On 31 March, the Highways Industry Alliance (HIA) formally launched at a virtual meeting, ratified its terms of reference and announced its first chair, Jennie Martin of ITS United Kingdom, and vice chair, Kealie Franklin (pictured) of ARTSM. In this article, Ms Franklin discusses the alliance's aims and ambitions.
The current transitions and rapid changes in highways technology, and the need to protect the environment, mean that the ITS and traffic sector currently has high and dynamic complexity. Government, users and suppliers do not fully know what the future holds and therefore how they may need to adapt.
What we do know is that there is not likely to be a ‘one solution fits all’ approach.
The general view is that decisions about planning and development will need to be done differently, with a much greater degree of collaboration necessary to deliver the vision we all aspire to.
Society is more dynamic now than ever before with the new generation being totally engaged in the technological world. There is no going back, and things will have to be viewed entirely differently going forward, changing from the previous distinct hierarchies to a much more integrated complex whole.
Demonstrator projects, trials and challenges need to be worked through collaboratively to achieve the desired outcomes. There is an increasing need to expand the amount of engagement required, including with the user community, and for government to work more collaboratively with SMEs.

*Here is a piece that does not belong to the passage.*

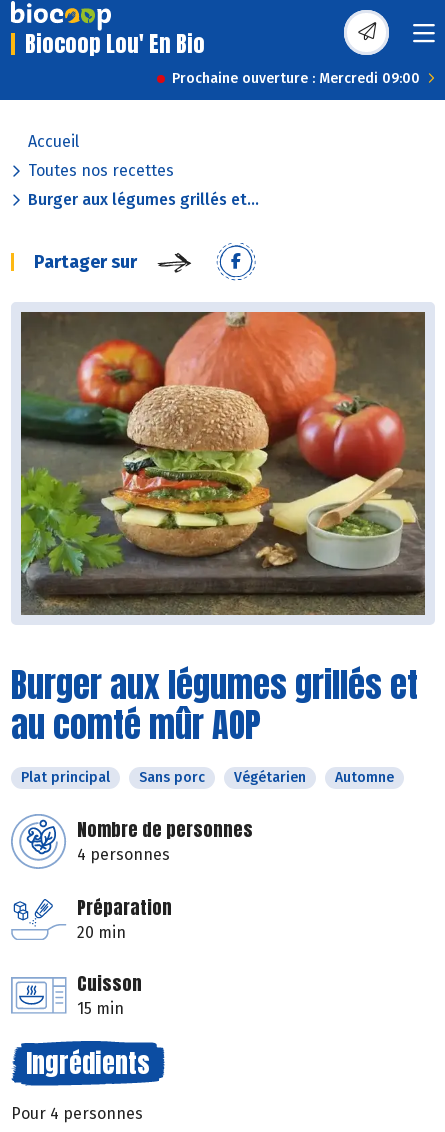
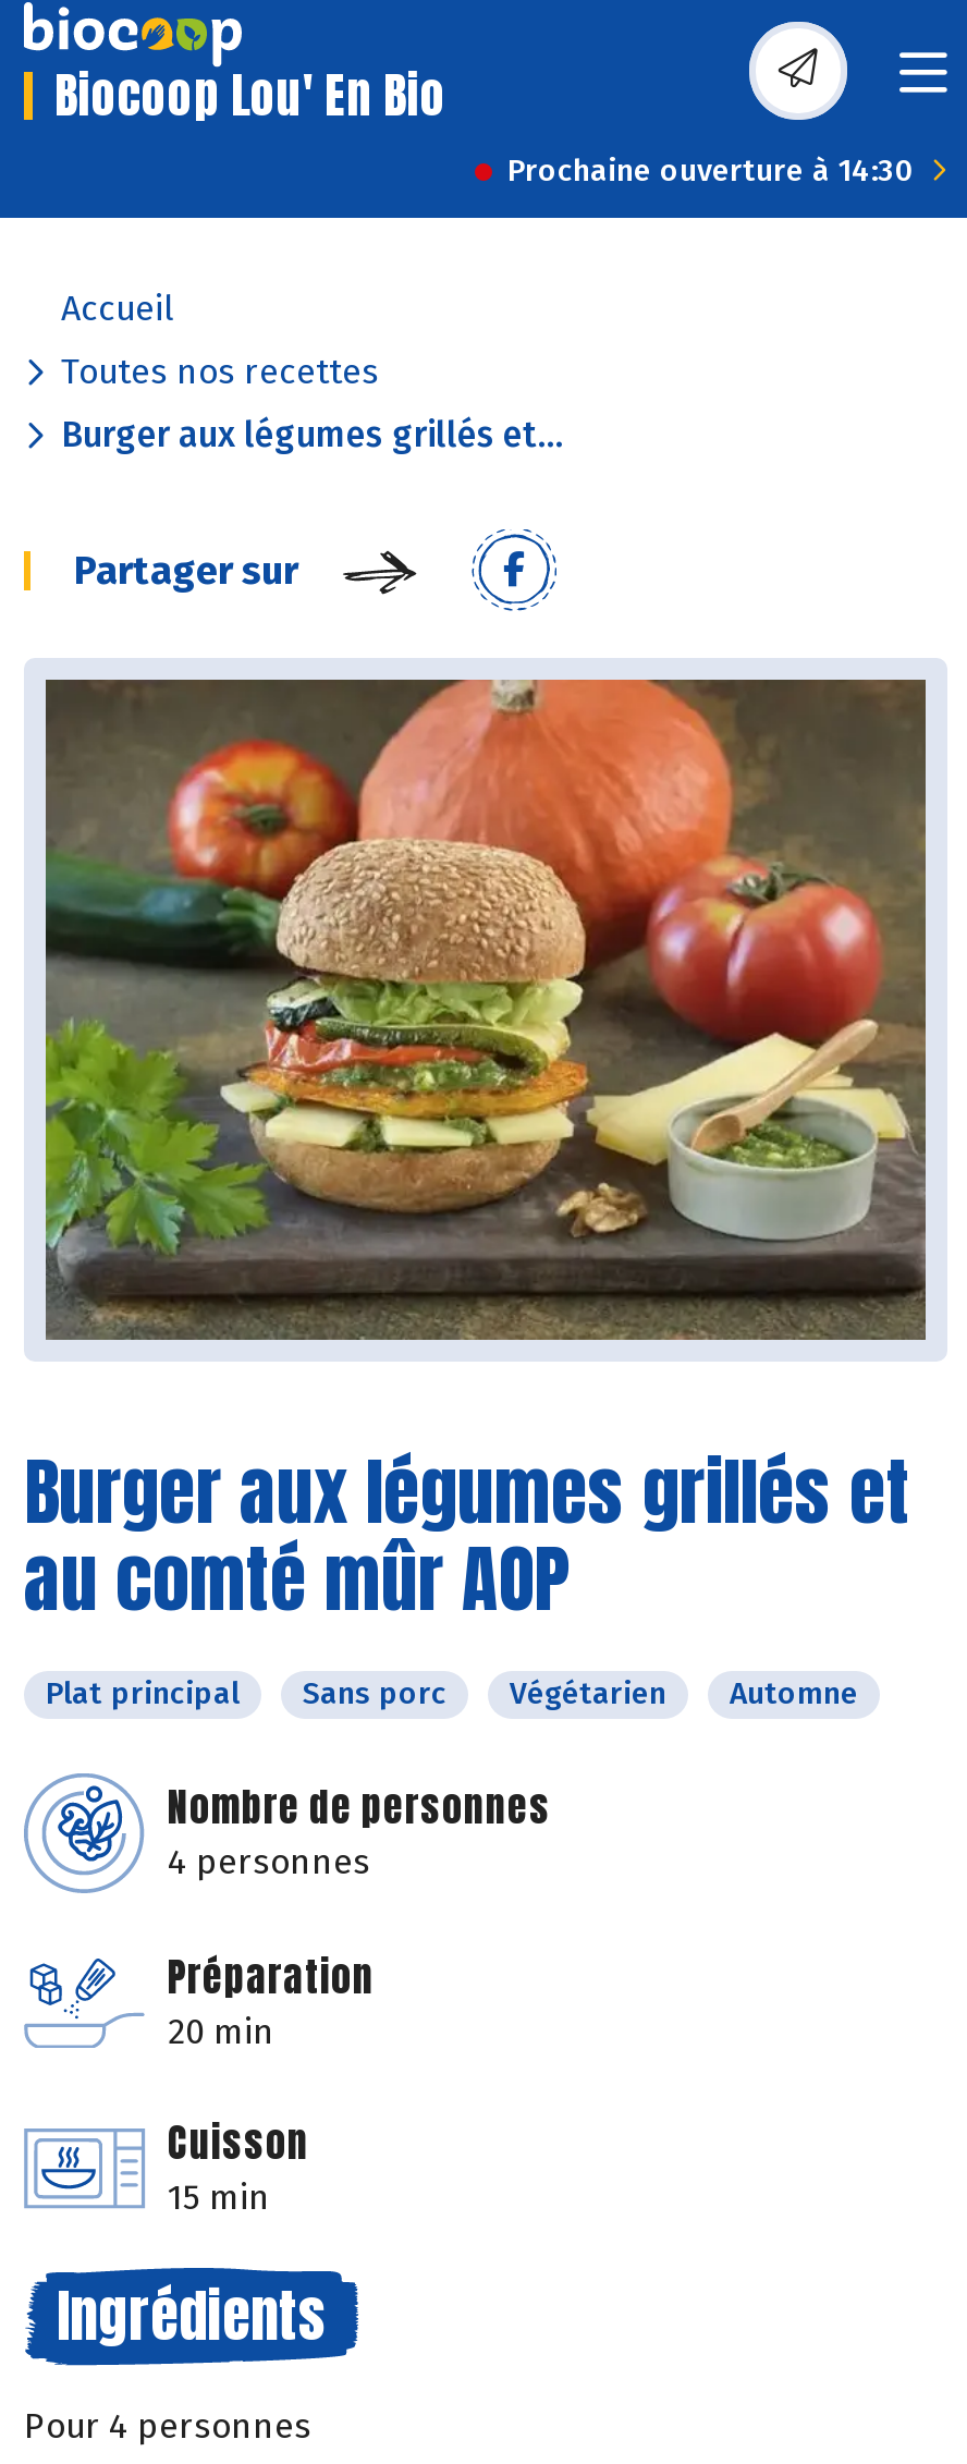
[172,70,420,87] Prochaine ouverture : Mercredi 09:00 -> [507,153,915,190] Prochaine ouverture à 14:30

The industry is continuously trying to improve the dialogues it has, but these are still limited, and largely done through an innately narrow, top-down approach and not via a wider bottom-up engagement.
A more collaborative sector
There has been much reported about collaboration in the press over the last two or three years, but much of this has been scattered and concentrated on repeating previous collaboration arrangements rather than penetrating the whole industry.

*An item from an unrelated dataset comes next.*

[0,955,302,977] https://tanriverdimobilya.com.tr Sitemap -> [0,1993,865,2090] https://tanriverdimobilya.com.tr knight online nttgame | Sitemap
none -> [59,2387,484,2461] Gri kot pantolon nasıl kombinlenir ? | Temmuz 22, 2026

Neil Gibson of council directors' body ADEPTstated in an article in Highways that 'the first important thing is that there is no single voice for the sector …' (10/12/19). Collaboration should be more than a trend or a buzzword. Collaboration should be a cornerstone for the challenges and changes ahead. Sharing knowledge and expertise as widely as possible is key to ensure that any transition is effective, low cost and minimally disruptive.
Recognising this, in May 2018 the highways industry issued a call to action which received an overwhelmingly positive response. A first open meeting was held in May 2019 bringing together the CEOs and senior representatives from a substantial number of UK trade bodies, societies, and professional institutions across the whole span of the highways industry, for the purpose of reviewing areas of commonality between them and creating an informal, open, inclusive alliance, which can speak with a common voice with government, and its associated bodies, to develop a more seamless and broader-based platform to improve collaboration and consultation without increasing the time and effort expended for any party.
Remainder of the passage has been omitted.